** DATASET RECORDS follows **

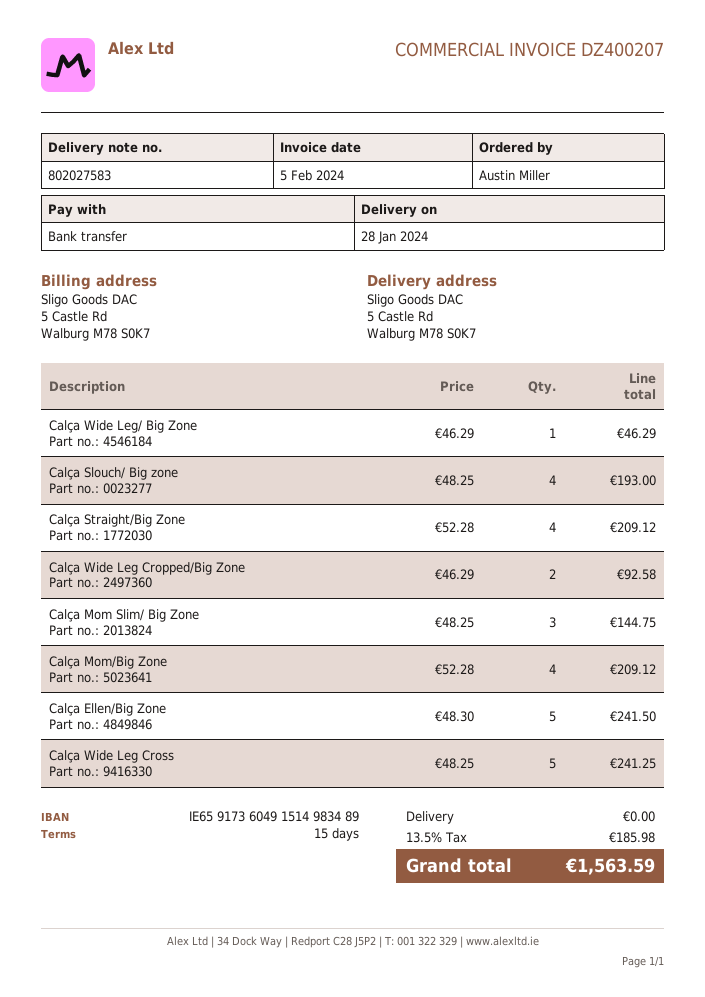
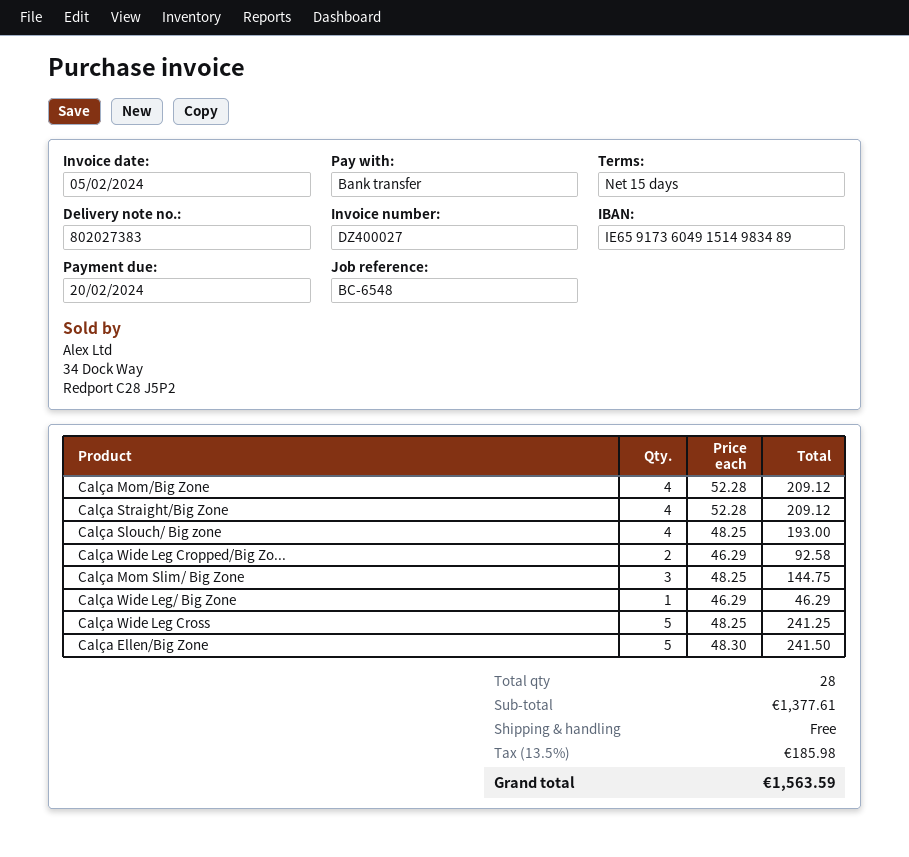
delivery note number: 802027583 -> 802027383
invoice number: DZ400207 -> DZ400027

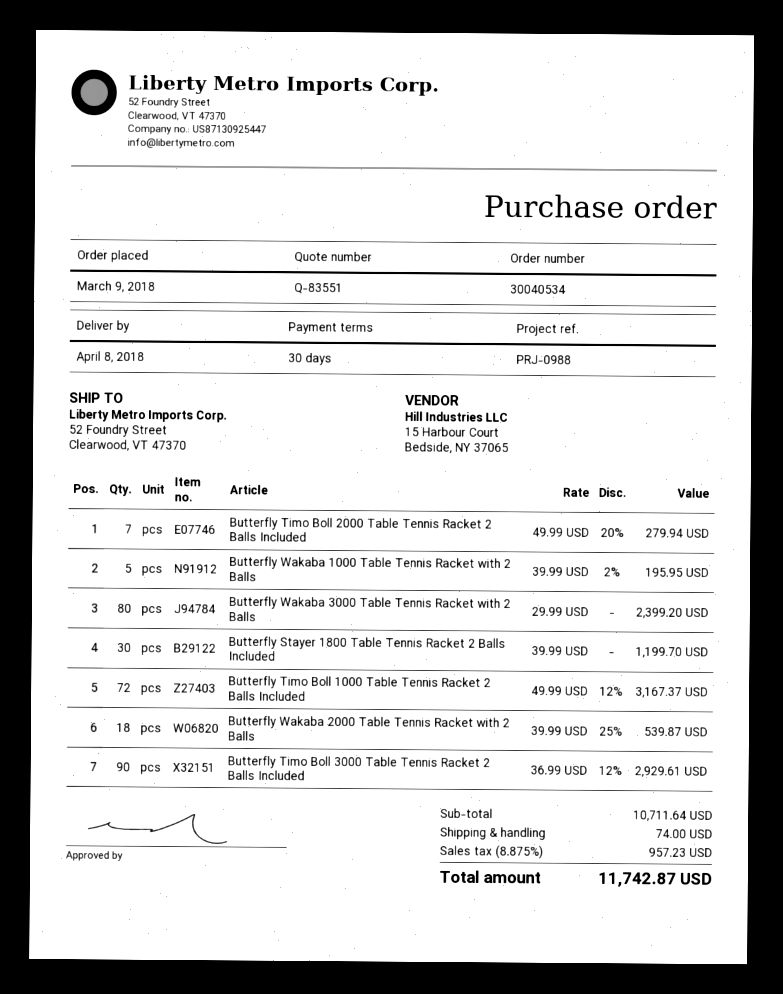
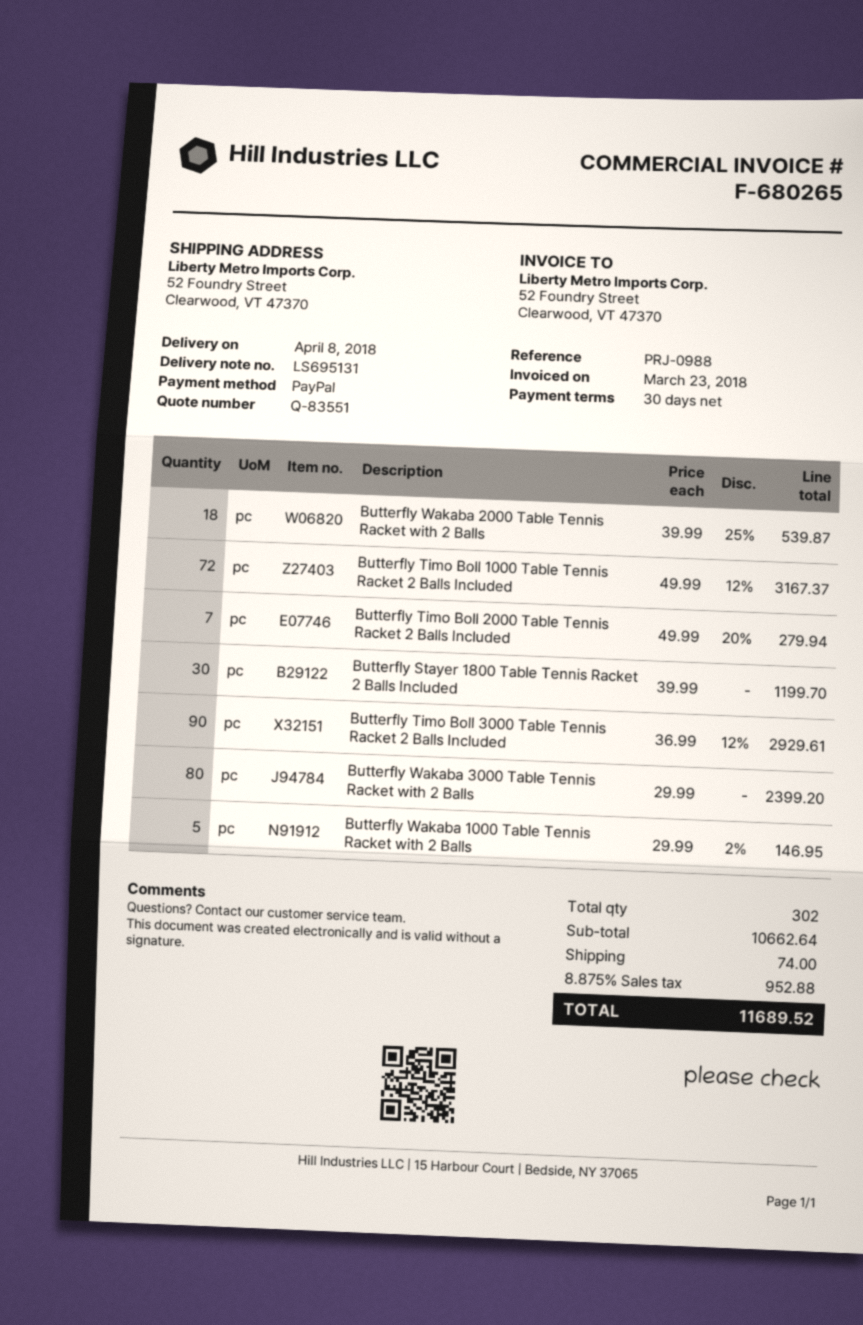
Butterfly Wakaba 1000 Table Tennis Racket with 2 Balls: 5 x 39.99 - 2% = 195.95 -> 5 x 29.99 - 2% = 146.95
subtotal: 10711.64 -> 10662.64
tax: 8.875% = 957.23 -> 8.875% = 952.88
total: 11742.87 -> 11689.52

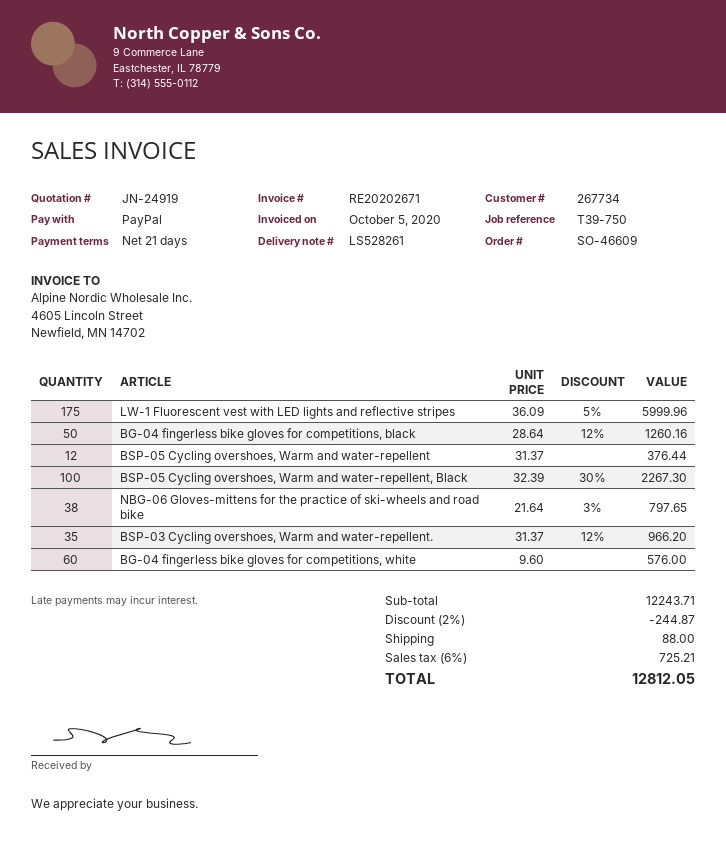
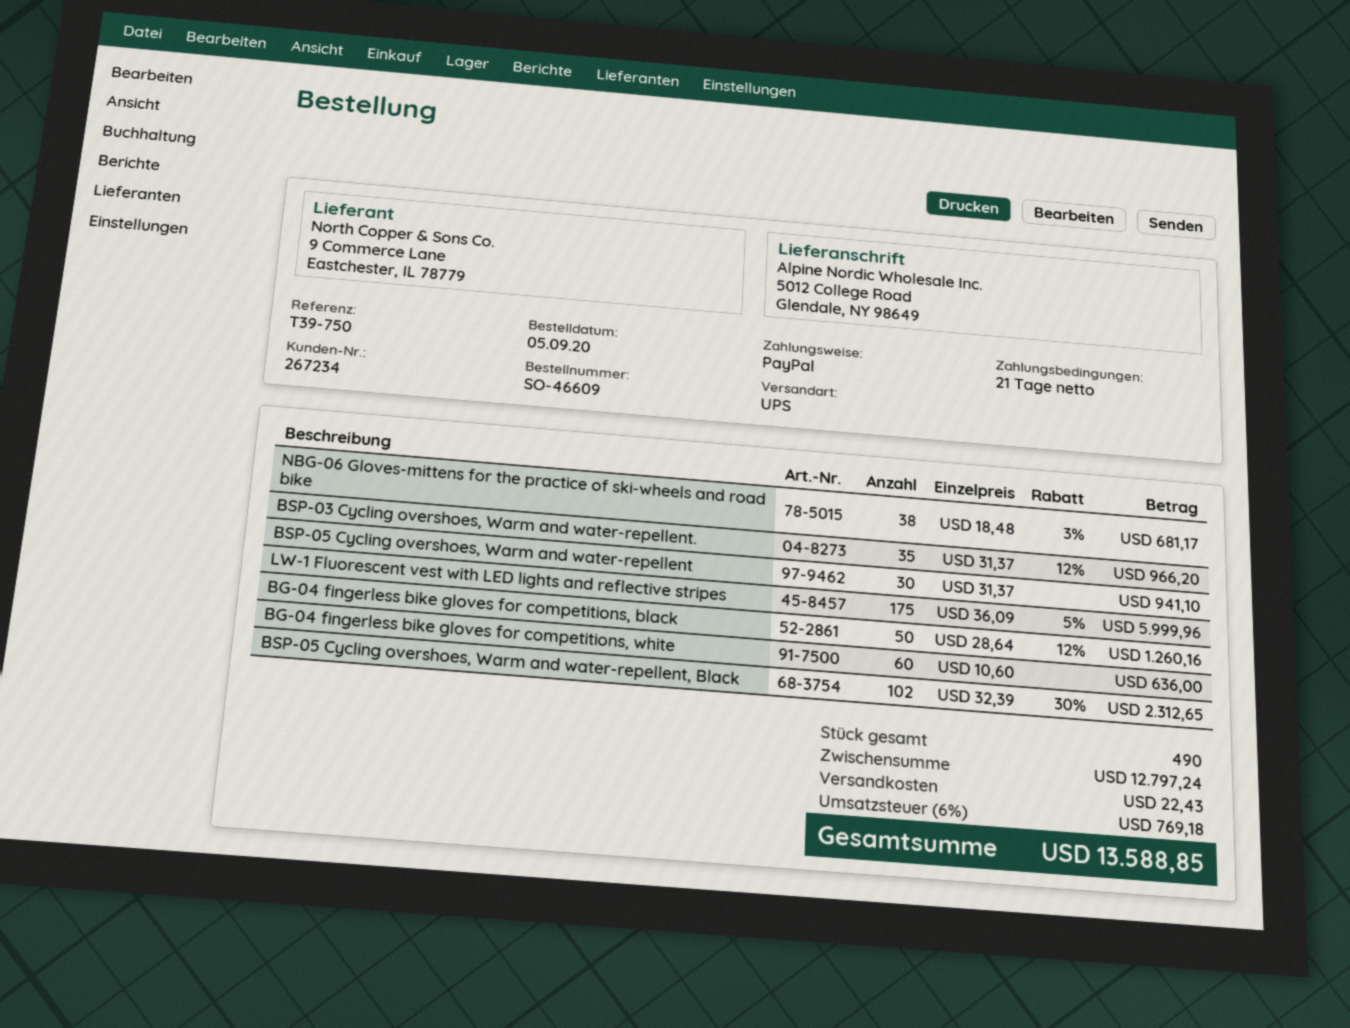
customer number: 267734 -> 267234
BSP-05 Cycling overshoes, Warm and water-repellent: 12 x 31.37 = 376.44 -> 30 x 31.37 = 941.10
BSP-05 Cycling overshoes, Warm and water-repellent, Black: 100 x 32.39 - 30% = 2267.30 -> 102 x 32.39 - 30% = 2312.65
NBG-06 Gloves-mittens for the practice of ski-wheels and road bike: 38 x 21.64 - 3% = 797.65 -> 38 x 18.48 - 3% = 681.17
BG-04 fingerless bike gloves for competitions, white: 60 x 9.60 = 576.00 -> 60 x 10.60 = 636.00
subtotal: 12243.71 -> 12797.24
discount: 2% = 244.87 -> none
shipping: 88.00 -> 22.43
tax: 6% = 725.21 -> 6% = 769.18
total: 12812.05 -> 13588.85

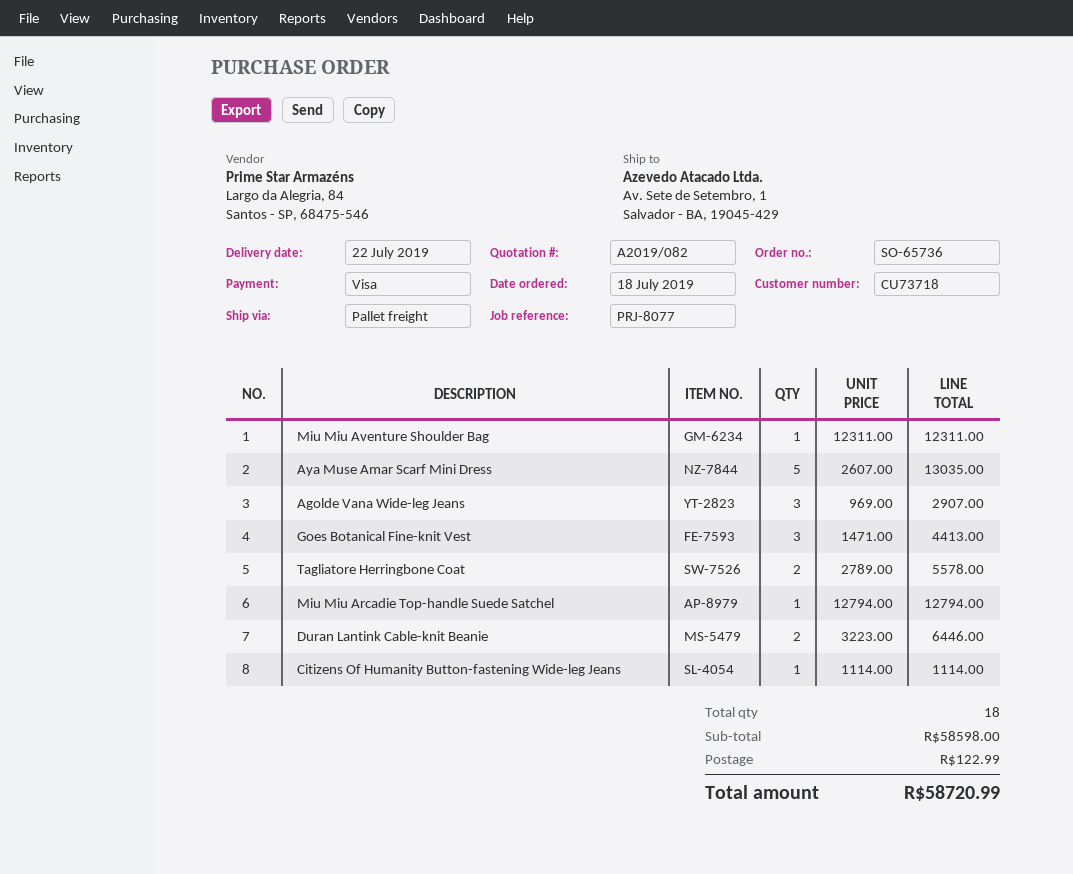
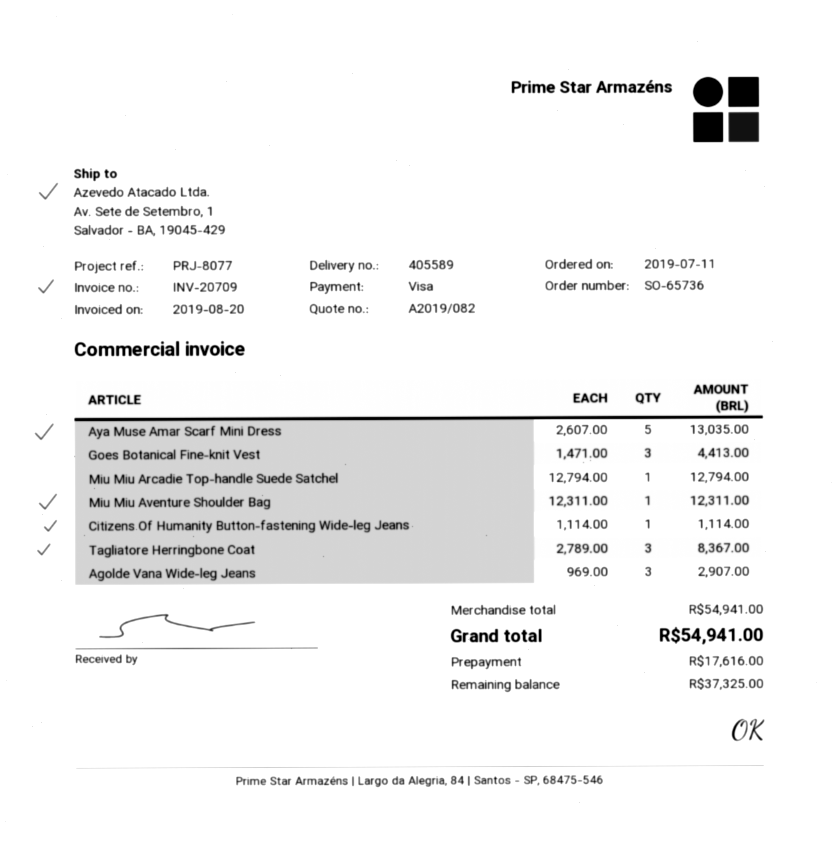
order date: 2019-07-18 -> 2019-07-11
Tagliatore Herringbone Coat: 2 x 2789.00 = 5578.00 -> 3 x 2789.00 = 8367.00
Duran Lantink Cable-knit Beanie: 2 x 3223.00 = 6446.00 -> none
subtotal: 58598.00 -> 54941.00
shipping: 122.99 -> none
total: 58720.99 -> 54941.00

** End of DATASET RECORDS **

• WORK REQUEST
All of the material above should be output exactly, with the pictures left behind.

• YOUR RESPONSE
delivery note number: 802027583 -> 802027383
invoice number: DZ400207 -> DZ400027

Butterfly Wakaba 1000 Table Tennis Racket with 2 Balls: 5 x 39.99 - 2% = 195.95 -> 5 x 29.99 - 2% = 146.95
subtotal: 10711.64 -> 10662.64
tax: 8.875% = 957.23 -> 8.875% = 952.88
total: 11742.87 -> 11689.52

customer number: 267734 -> 267234
BSP-05 Cycling overshoes, Warm and water-repellent: 12 x 31.37 = 376.44 -> 30 x 31.37 = 941.10
BSP-05 Cycling overshoes, Warm and water-repellent, Black: 100 x 32.39 - 30% = 2267.30 -> 102 x 32.39 - 30% = 2312.65
NBG-06 Gloves-mittens for the practice of ski-wheels and road bike: 38 x 21.64 - 3% = 797.65 -> 38 x 18.48 - 3% = 681.17
BG-04 fingerless bike gloves for competitions, white: 60 x 9.60 = 576.00 -> 60 x 10.60 = 636.00
subtotal: 12243.71 -> 12797.24
discount: 2% = 244.87 -> none
shipping: 88.00 -> 22.43
tax: 6% = 725.21 -> 6% = 769.18
total: 12812.05 -> 13588.85

order date: 2019-07-18 -> 2019-07-11
Tagliatore Herringbone Coat: 2 x 2789.00 = 5578.00 -> 3 x 2789.00 = 8367.00
Duran Lantink Cable-knit Beanie: 2 x 3223.00 = 6446.00 -> none
subtotal: 58598.00 -> 54941.00
shipping: 122.99 -> none
total: 58720.99 -> 54941.00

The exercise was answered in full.